The purpose of the acquisition is for investment only. The Reporting Persons may make further acquisitions of the Company’s Common Stock from time to time and, subject to certain restrictions, may dispose of any or all of the Shares held by the Reporting Persons at any time depending on an ongoing evaluation of the investment in such securities, prevailing market conditions, other investment opportunities and other factors.
Except for the foregoing, as of the date of this Schedule 13D, the Reporting Persons do not have any plans or proposals which relate to or would result in:
(a) the acquisition by any person of additional securities of the Issuer;
(b) an extraordinary corporate transaction, such as a merger, reorganization or liquidation, involving the Issuer or any of its subsidiaries;
(c) a sale or transfer of a material amount of assets of the Issuer or of any of its subsidiaries;
(d) any change in the present board of directors or management of the Issuer, including any plans or proposals to change the number of terms of directors or to fill any existing vacancies on the board;
(e) any material change in the present capitalization or dividend policy of the Issuer;
(f) any other material change in the Issuer’s business or corporate structure;
(g) changes in the Issuer’s charter, bylaws or instruments corresponding thereto or other actions which may impede the acquisition of control of the Issuer by any other person;
(h) causing a class of securities of the Issuer to be delisted from a national securities exchange or to cease to be authorized to be quoted in an inter-dealer quotation system of a registered national securities association;
(i) a class of equity securities of the Issuer becoming eligible for termination of registration pursuant to Section 12(g)(4) of the Act; or
(j) any similar action to those enumerated above.
Item 5. Interest in Securities of the Issuer.
(a)-(b) The responses to Items 7 - 13 of the cover pages of this Schedule 13D are incorporated herein by reference.
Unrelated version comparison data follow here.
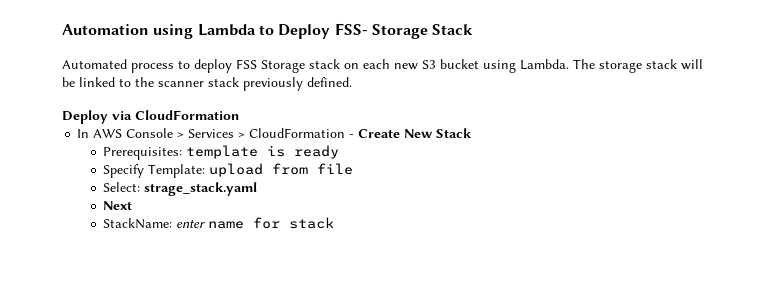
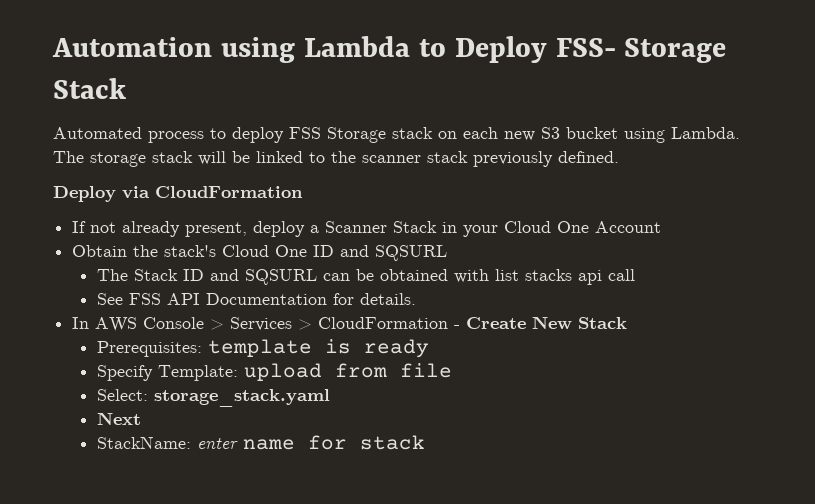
(239, 115) none -> [72,221,662,237] [72,245,448,261] [97,269,636,285] [97,293,417,305] // If not already present, deploy a Scanner Stack in your Cloud One Account // Obtain the stack's Cloud One ID and SQSURL // The Stack ID and SQSURL can be obtained with list stacks api call // See FSS API Documentation for details.
[144,182,258,196] strage_stack.yaml -> [154,389,331,407] storage_stack.yaml

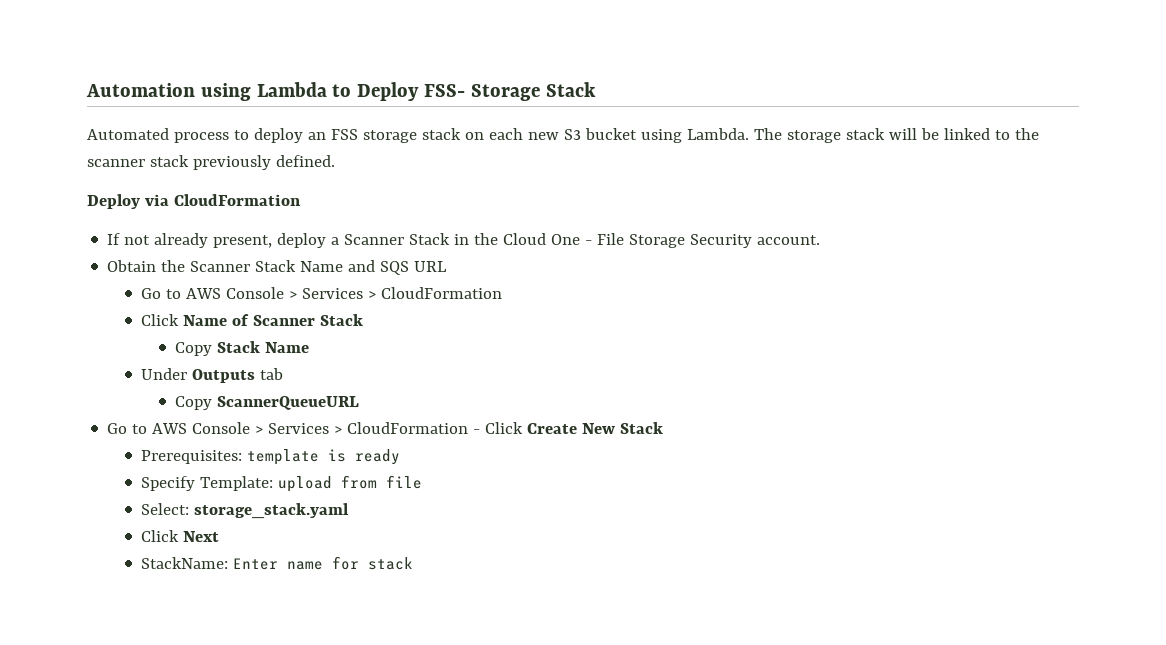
[289,127,386,143] FSS Storage -> [307,129,417,143] an FSS storage
[463,221,662,237] [72,245,448,261] [97,269,636,285] [97,293,417,305] [72,317,90,329] your Cloud One Account // Obtain the stack's Cloud One ID and SQSURL // The Stack ID and SQSURL can be obtained with list stacks api call // See FSS API Documentation for details. // In -> [474,233,821,248] [107,260,448,275] [141,287,503,299] [141,314,364,326] [175,341,310,356] [141,368,284,383] [175,396,360,410] [107,423,148,434] the Cloud One - File Storage Security account. // Obtain the Scanner Stack Name and SQS URL // Go to AWS Console > Services > CloudFormation // Click Name of Scanner Stack // Copy Stack Name // Under Outputs tab // Copy ScannerQueueURL // Go to
(461, 327) none -> [485,422,524,434] Click
(331, 398) none -> [141,530,180,542] Click
[197,438,239,449] enter -> [233,558,279,570] Enter

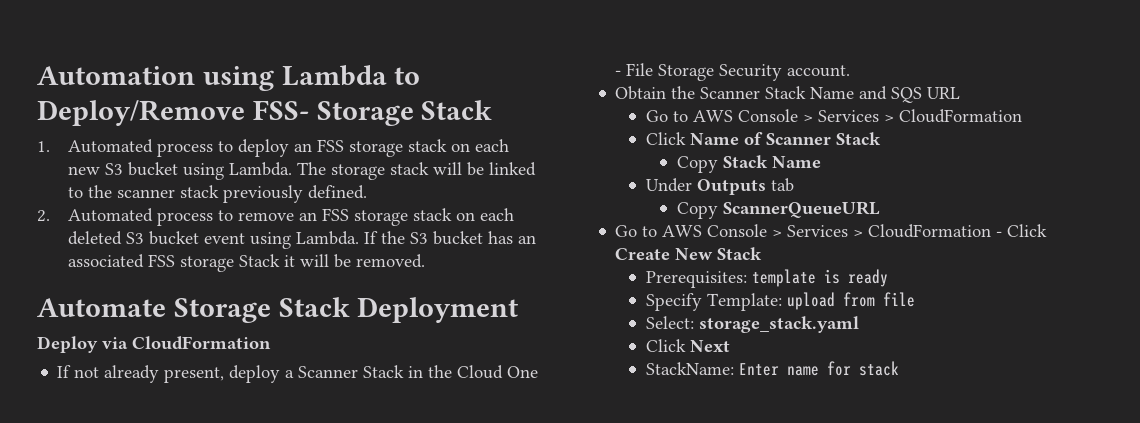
[357,82,420,101] Deploy -> [37,100,245,126] Deploy/Remove
(596, 89) none -> [37,141,50,152] 1.
(335, 161) none -> [37,208,514,226] [67,231,536,249] [67,254,425,272] [37,297,519,323] // 2. Automated process to remove an FSS storage stack on each deleted S3 bucket event using Lambda. If the S3 bucket has an associated FSS storage Stack it will be removed. // Automate Storage Stack Deployment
(c) Other than the acquisition of the shares as reported in this Schedule 13D, no actions in the Ordinary Shares were effected during the past sixty (60) days by the Reporting Persons.
(d) None
(e) N/A
Item 6. Contracts, Arrangements, Understandings or Relationships with Respect to Securities of the Issuer.
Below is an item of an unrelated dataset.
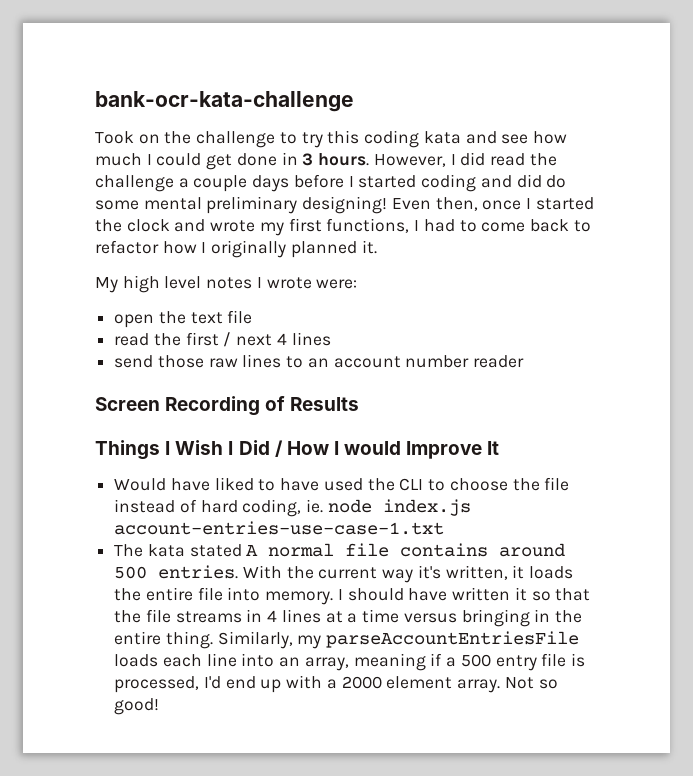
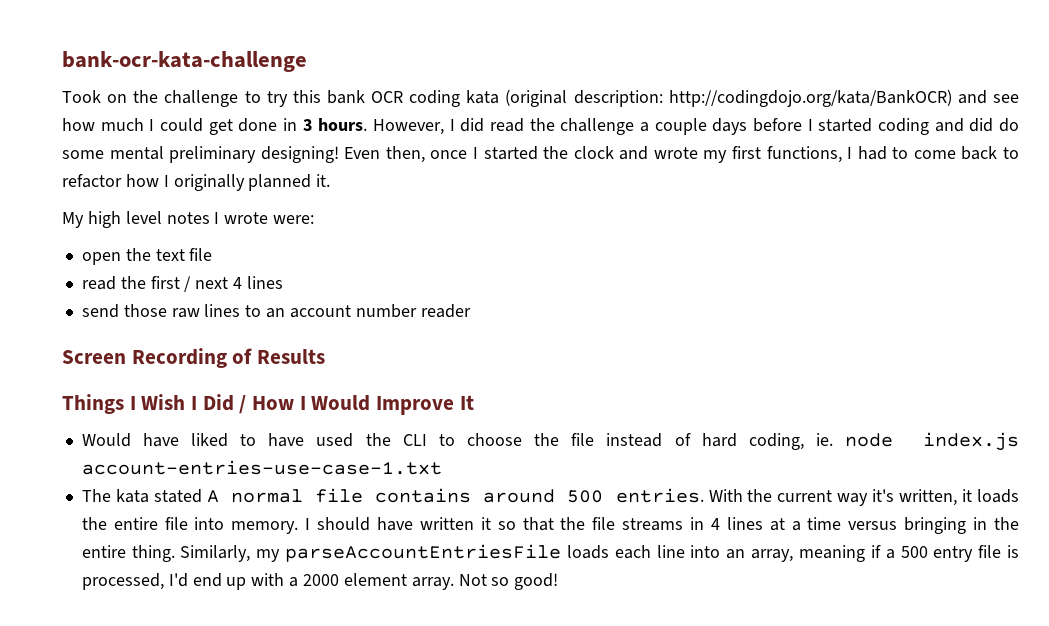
[364,130,461,148] coding kata -> [326,89,952,107] bank OCR coding kata (original description: http://codingdojo.org/kata/BankOCR)
[344,441,402,455] would -> [311,395,371,411] Would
The following descriptions are qualified in their entirety by the agreements and instruments included as exhibits to this Schedule 13D.
The Reporting Persons are parties to an agreement with respect to the joint filing of this Schedule and any Schedules hereto. A copy of such agreement is attached as Exhibit 7.1 and is incorporated by reference herein.
To the knowledge of the Reporting Persons, there are no other contracts, arrangements, understandings or relationships among the persons named in Item 2 with respect to any securities of the Company, except as described herein.
SCHEDULE 13D
CUSIP No. 172406209
Item 7. Materials to be Filed as Exhibits.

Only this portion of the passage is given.